The Last Leaf

The Last Leaf Summary

"The Last Leaf" opens with a description of the winding streets of Greenwich Village, New York City, where artists flock to find low-cost apartments with north-facing windows and Dutch-style gables. After they meet at a restaurant, Sue and Johnsy, the story's protagonists, discover they have similar tastes in art, food, and fashion.

In May they get a studio apartment together in Greenwich Village. By November, a pneumonia pandemic has hit New York. Johnsy, being used to California's warmer weather, falls ill. A doctor assesses her, and informs Sue that Johnsy’s chances of survival are one in ten, largely because she has lost the will to live.

In Johnsy's room, Sue works on an illustration for a magazine. She hears Johnsy quietly counting the leaves left on the old and struggling ivy vine that clings to the brick of the neighboring building. Johnsy says there are only six left, and she has known now for three days that she will die when the last leaf falls.

Sue asks her not to speak such nonsense and commands her to go to sleep. Sue goes downstairs to ask old Behrman to pose for her drawing. Sixty-year-old Behrman is a painter, but he has never found success. He always speaks of creating a masterpiece, but he never starts it. He drinks heavily and feels he has a special responsibility to protect the young women who live upstairs. Sue tells him about Johnsy's superstitious belief that her life is connected to ivy leaves. Behrman laments and denounces such foolishness.

Johnsy is asleep, so Sue lowers the window shade. In the other room, she and Behrman look unhappily at the rain and snow and wind threatening the final ivy leaves. Behrman poses and Sue draws him.

In the morning, Johnsy asks Sue to raise the shade.

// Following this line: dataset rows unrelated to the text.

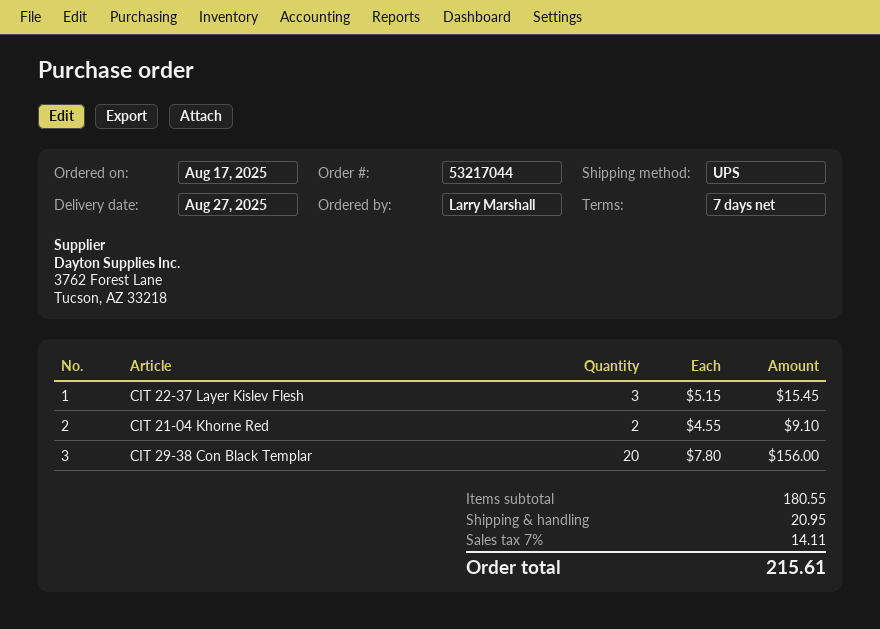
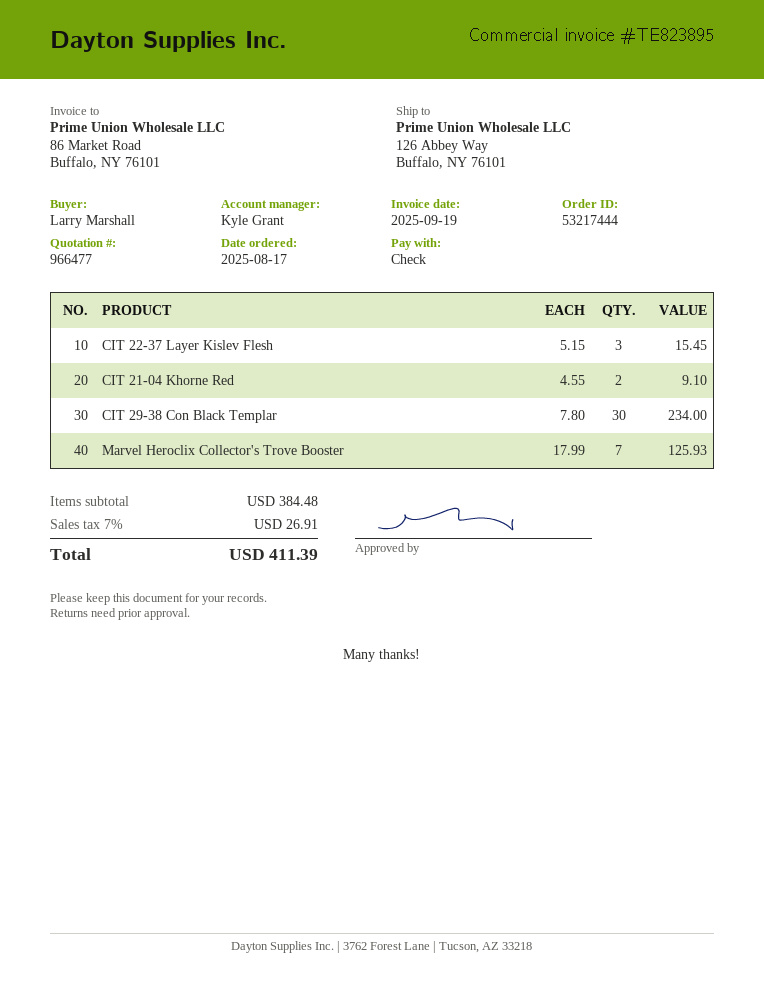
order number: 53217044 -> 53217444
CIT 29-38 Con Black Templar: 20 x 7.80 = 156.00 -> 30 x 7.80 = 234.00
Marvel Heroclix Collector's Trove Booster: none -> 7 x 17.99 = 125.93
subtotal: 180.55 -> 384.48
shipping: 20.95 -> none
tax: 7% = 14.11 -> 7% = 26.91
total: 215.61 -> 411.39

Miraculously, a single leaf remains attached to the vine, having withstood the night's storms. Johnsy says it will surely fall by night, and then she too will die. But the leaf doesn't fall. In the morning, Sue raises the shade to reveal that the leaf is still attached. Johnsy stares at the leaf for some time. She then asks Sue for some broth; she now believes the leaf is there to remind her that it is sin to wish to die.

The doctor visits and says Johnsy's chance are now fifty-fifty. He tells Sue he must now visit Behrman, who has a critical case of pneumonia and needs to be taken to hospital.

The next day the doctor says that Johnsy is beyond any danger. Behrman, however, passed away after having been ill for only two days.

That afternoon, Sue goes to Johnsy and puts an arm around her. Sue explains that Behrman died; two days earlier the building janitor found Behrman in his room helpless with pain. He was soaked through with rain, and the janitor wondered why he would have been out in the miserable night. He then found a lantern still lit, a ladder, and a palette with green and yellow paints on it.

Sue asks Johnsy if she ever wondered why the last leaf never moved with the wind. It's because Behrman painted it the night the actual last leaf fell, and he contracted pneumonia in the process. It was Behrman’s greatest masterpiece, Sue says.